Le deuxième point concerne la transparence des entreprises quant à l’utilisation de l’IA et la manière dont elles expliquent comment ces systèmes ont été conçus et testés. Outre l’industrie technologique elle-même, le fonds accorde une attention particulière aux secteurs qui utilisent l’IA avec les consommateurs, tels que les soins de santé, les services financiers et les biens de consommation.

Le dernier élément est la gestion des risques. Le fonds soutient que les entreprises devraient être proactives et assurer une vérification et un audit externes de leurs systèmes d’IA et de leurs processus de gestion des risques. Selon Carine Smith Ihenacho, responsable de la gouvernance et de la conformité du fonds, les entreprises sont loin d’être suffisamment performantes sur ces trois points. Elle s’inquiète également des effets potentiels de l’IA sur la démocratie et le fonctionnement des marchés.

À la base de tout cela, il y a le désir de voir l’État réglementer le secteur de l’IA. Les entreprises technologiques parlent peut-être de réglementation publique, mais M. Tangen affirme qu’elles « ne s’autoréguleront pas pour se débarrasser d’importantes sources de revenus », d’où l’importance de l’intervention des gouvernements.

Les demandes du fonds peuvent être relativement générales, voire utopiques en ce qui concerne la demande de réglementation mondiale. Mais il est important que le point de vue des investisseurs soit entendu alors que l’IA s’infiltre dans de plus en plus de secteurs de l’économie. En exposant clairement ses idées, le fonds pétrolier pourra plus facilement sanctionner les entreprises fautives lors des assemblées annuelles, comme il le fait déjà pour nombre de ses grandes participations, sur des sujets allant de la rémunération à la séparation des fonctions de directeur général et de président du conseil d’administration. Il sera intéressant de voir contre qui il votera en premier.

Mais le fonds ne s’intéresse pas seulement à l’IA en tant que propriétaire. M. Tangen espère utiliser la technologie pour améliorer considérablement sa productivité commerciale et interne. En utilisant l’IA pour aider les gestionnaires à passer moins de temps sur les « choses ennuyeuses », il s’est fixé pour objectif d’augmenter la productivité interne de 10 % (un chiffre tiré du néant, admet-il allègrement).
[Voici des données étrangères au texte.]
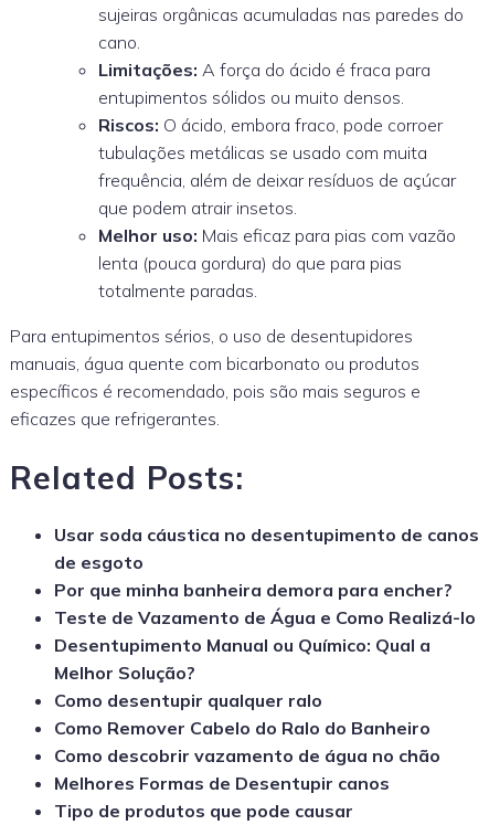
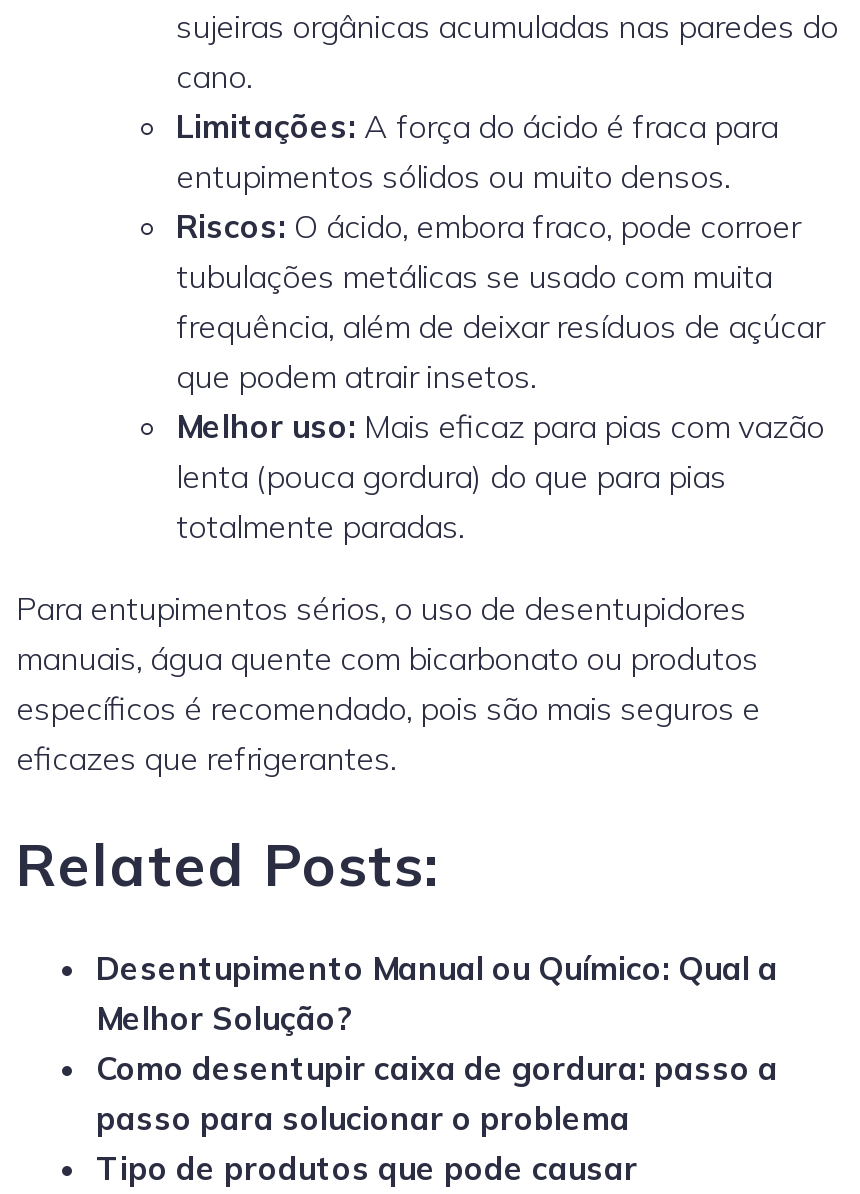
[54,523,479,628] Usar soda cáustica no desentupimento de canos | de esgoto | Por que minha banheira demora para encher? | Teste de Vazamento de Água e Como Realizá-lo -> none
[54,689,440,794] Como desentupir qualquer ralo | Como Remover Cabelo do Ralo do Banheiro | Como descobrir vazamento de água no chão | Melhores Formas de Desentupir canos -> [96,1048,778,1138] Como desentupir caixa de gordura: passo a | passo para solucionar o problema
L’IA contribue également à la négociation, en réduisant le coût et la fréquence des achats et des ventes. Le fonds l’utilise pour décider du moment des transactions et pour éliminer les pratiques d’achat et de vente rapide d’actions en raison des exigences de rééquilibrage du portefeuille.

Tangen est clairement optimiste : « Si vous ne pensez pas que l’IA offre des opportunités, je pense que vous êtes un parfait crétin. Mais pour éviter un atterrissage en catastrophe de l’IA, le fonds pétrolier norvégien et d’autres investisseurs devront se préoccuper tout autant de ce qui pourrait mal tourner.